Les aides, si aides il y a, pourraient ressembler à celles mises en place pendant la crise Covid : par exemple, des leviers fiscaux pour amortir le choc. Mais il faut aussi rappeler que la puissance publique a déjà beaucoup agi pour soutenir l’économie, et les marges de manœuvre en France, notamment, ne sont pas énormes. Donc il est encore temps d’espérer que tout cela se stabilise avant d’entrer dans une logique de compensation.
D’autant qu’il y a une incertitude importante : c’est la capacité de l’Europe à parler d’une seule voix. Parce qu’on est ici dans un cadre de marché unique, et c’est donc l’Union européenne qui négocie avec les États-Unis.

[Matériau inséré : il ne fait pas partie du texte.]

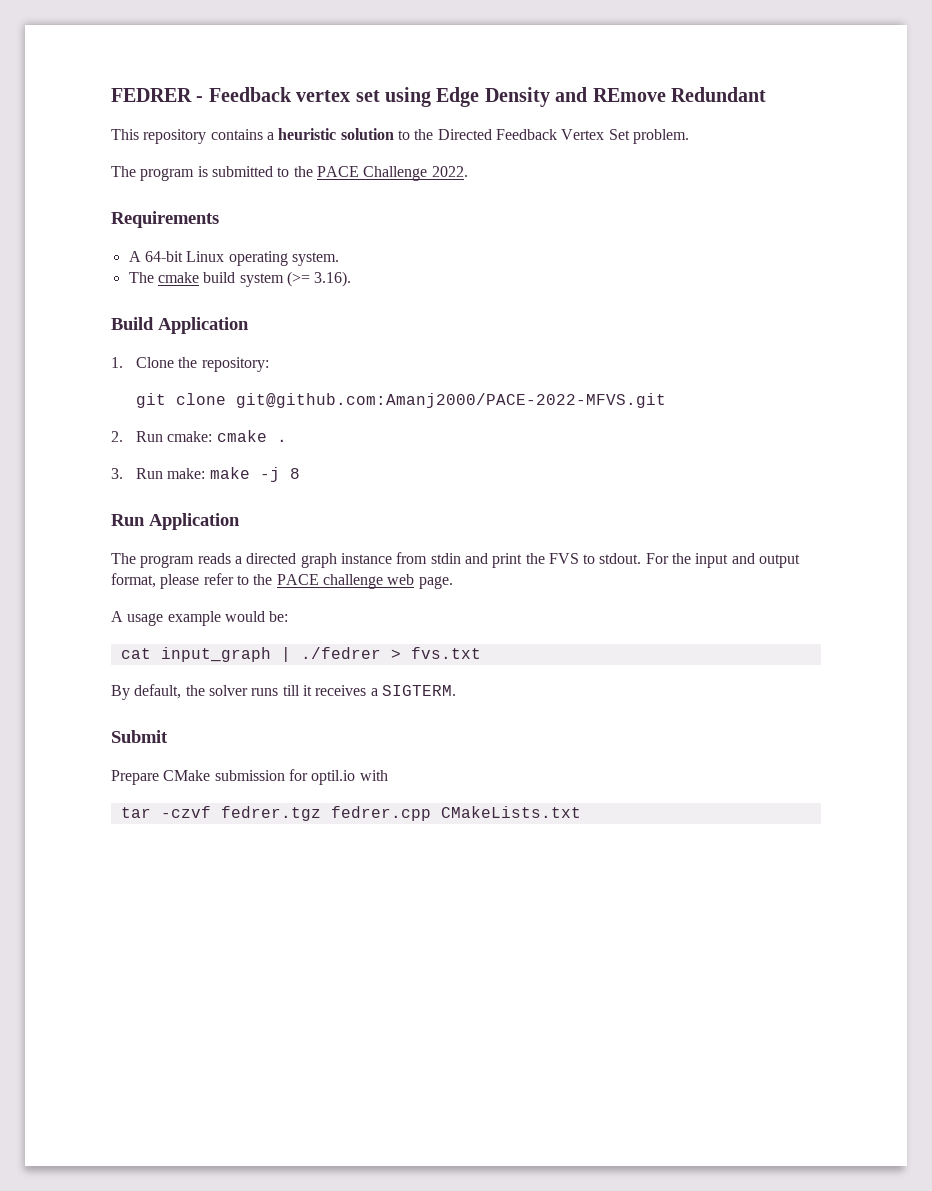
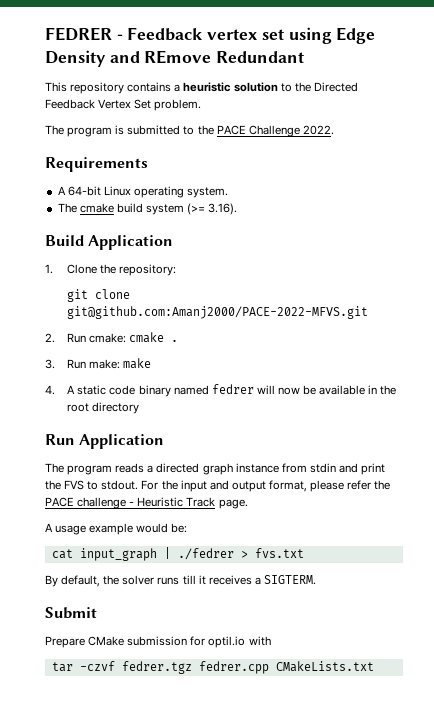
[259,467,300,482] -j 8 -> [45,384,397,397] [67,402,140,414] // 4. A static code binary named fedrer will now be available in the root directory
[236,575,249,585] to -> (372, 485) none
[387,574,415,585] web -> [129,497,216,507] - Heuristic Track

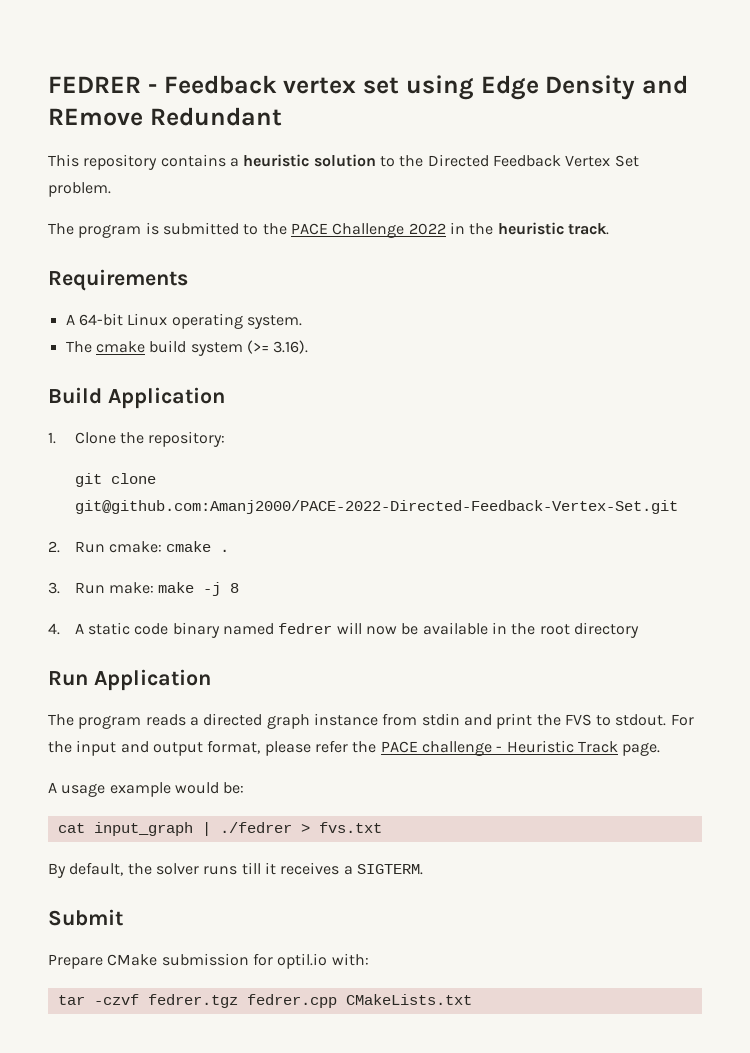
[302,125,334,135] 2022. -> [408,222,609,235] 2022 in the heuristic track.
[67,306,369,319] git@github.com:Amanj2000/PACE-2022-MFVS.git -> [74,500,678,514] git@github.com:Amanj2000/PACE-2022-Directed-Feedback-Vertex-Set.git
(152, 363) none -> [203,582,240,596] -j 8
[248,636,271,646] with -> [331,953,369,966] with:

Il y a un véritable enjeu pour qu’elle puisse mener cette négociation au mieux.
Forbes France : Ces politiques protectionnistes peuvent-elles redéfinir les règles du jeu du commerce mondial ?
L.B : Absolument. Avant même l’élection de Donald Trump, nous avions réalisé une étude intitulée What if Trump, dans laquelle nous avions modélisé l’impact potentiel de ses mesures protectionnistes. Nos scénarios prévoyaient déjà des pertes importantes de croissance pour les grandes zones économiques en cas de durcissement durable des échanges :
Pour l’Union européenne : une croissance limitée à 1 % en 2025, et divisée par deux en 2026, autour de 0,6 à 0,7 %.
Pour les États-Unis : une perte d’environ un point de croissance dès 2025, et une tendance similaire en 2026.
Pour la Chine : un recul d’un point en 2025 (de 4,6 % à 3,6 %) et de près de deux points en 2026.
Ce sont des impacts considérables. On parle ici de destruction de valeur à grande échelle. Amortir le choc consiste à travailler sans plus attendre les 4 leviers opérationnels qui créeront de la valeur structurelle pour l’entreprise, en plus d’adresser l’effet conjoncturel.